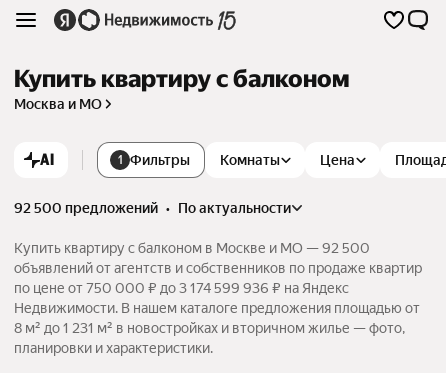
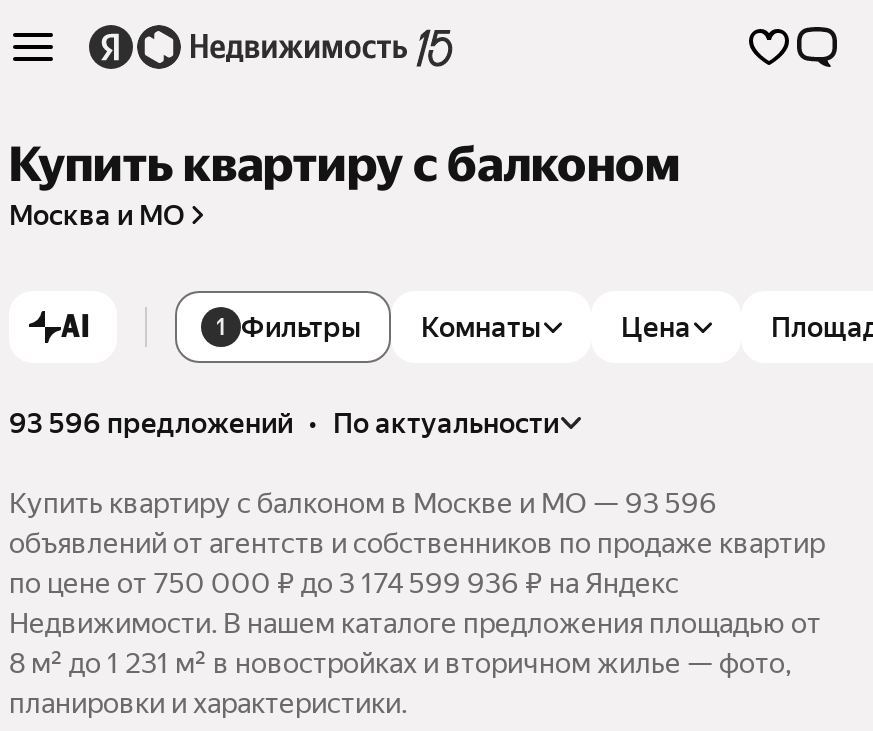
- 92 500 предложений • по актуальности
+ 93 596 предложений • по актуальности

- Купить квартиру с балконом в Москве и МО — 92 500
+ Купить квартиру с балконом в Москве и МО — 93 596
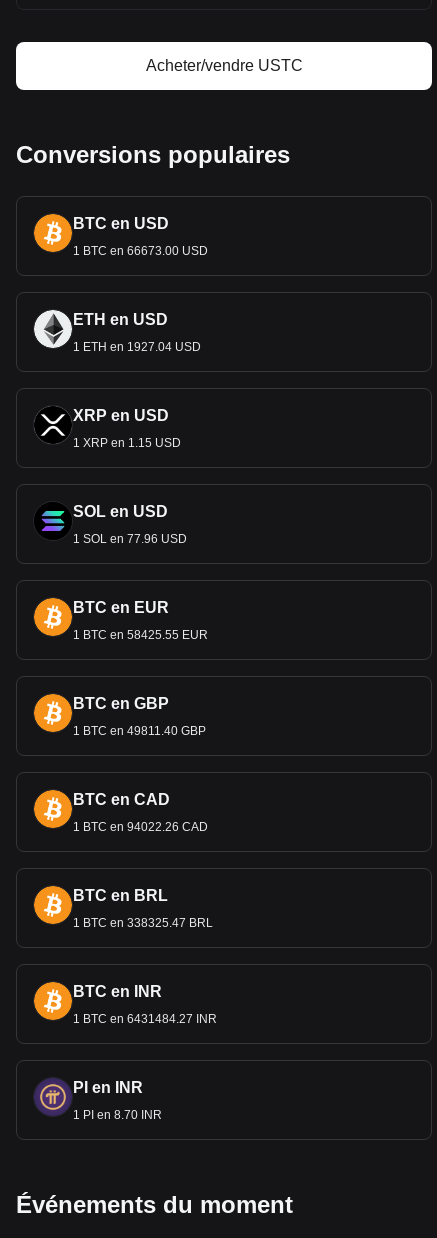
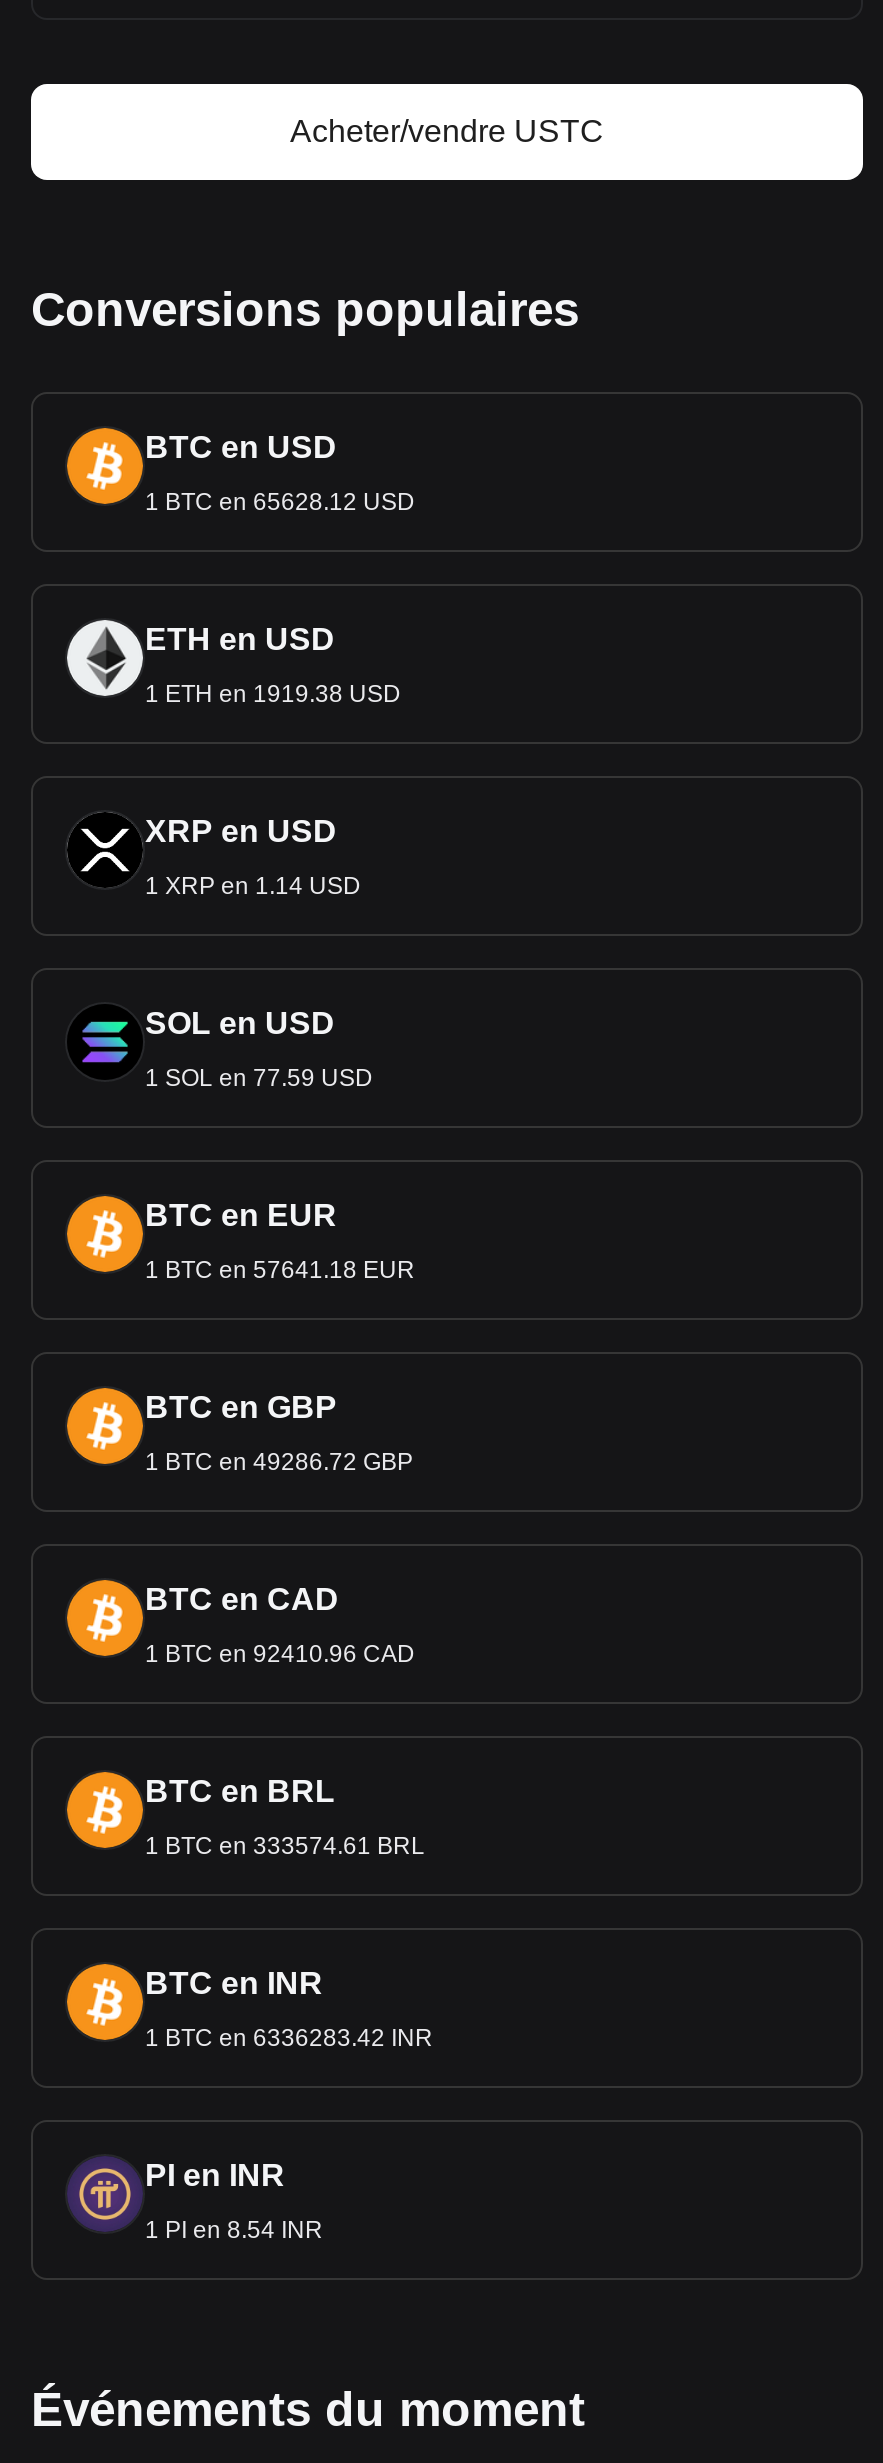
- 1 BTC en 66673.00 USD
+ 1 BTC en 65628.12 USD

- 1 ETH en 1927.04 USD
+ 1 ETH en 1919.38 USD

- 1 XRP en 1.15 USD
+ 1 XRP en 1.14 USD

- 1 SOL en 77.96 USD
+ 1 SOL en 77.59 USD

- 1 BTC en 58425.55 EUR
+ 1 BTC en 57641.18 EUR

- 1 BTC en 49811.40 GBP
+ 1 BTC en 49286.72 GBP

- 1 BTC en 94022.26 CAD
+ 1 BTC en 92410.96 CAD

- 1 BTC en 338325.47 BRL
+ 1 BTC en 333574.61 BRL

- 1 BTC en 6431484.27 INR
+ 1 BTC en 6336283.42 INR

- 1 PI en 8.70 INR
+ 1 PI en 8.54 INR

THE TASK:
An exact reproduction of the material is needed, without its images.

SOLUTION:
- 92 500 предложений • по актуальности
+ 93 596 предложений • по актуальности

- Купить квартиру с балконом в Москве и МО — 92 500
+ Купить квартиру с балконом в Москве и МО — 93 596
- 1 BTC en 66673.00 USD
+ 1 BTC en 65628.12 USD

- 1 ETH en 1927.04 USD
+ 1 ETH en 1919.38 USD

- 1 XRP en 1.15 USD
+ 1 XRP en 1.14 USD

- 1 SOL en 77.96 USD
+ 1 SOL en 77.59 USD

- 1 BTC en 58425.55 EUR
+ 1 BTC en 57641.18 EUR

- 1 BTC en 49811.40 GBP
+ 1 BTC en 49286.72 GBP

- 1 BTC en 94022.26 CAD
+ 1 BTC en 92410.96 CAD

- 1 BTC en 338325.47 BRL
+ 1 BTC en 333574.61 BRL

- 1 BTC en 6431484.27 INR
+ 1 BTC en 6336283.42 INR

- 1 PI en 8.70 INR
+ 1 PI en 8.54 INR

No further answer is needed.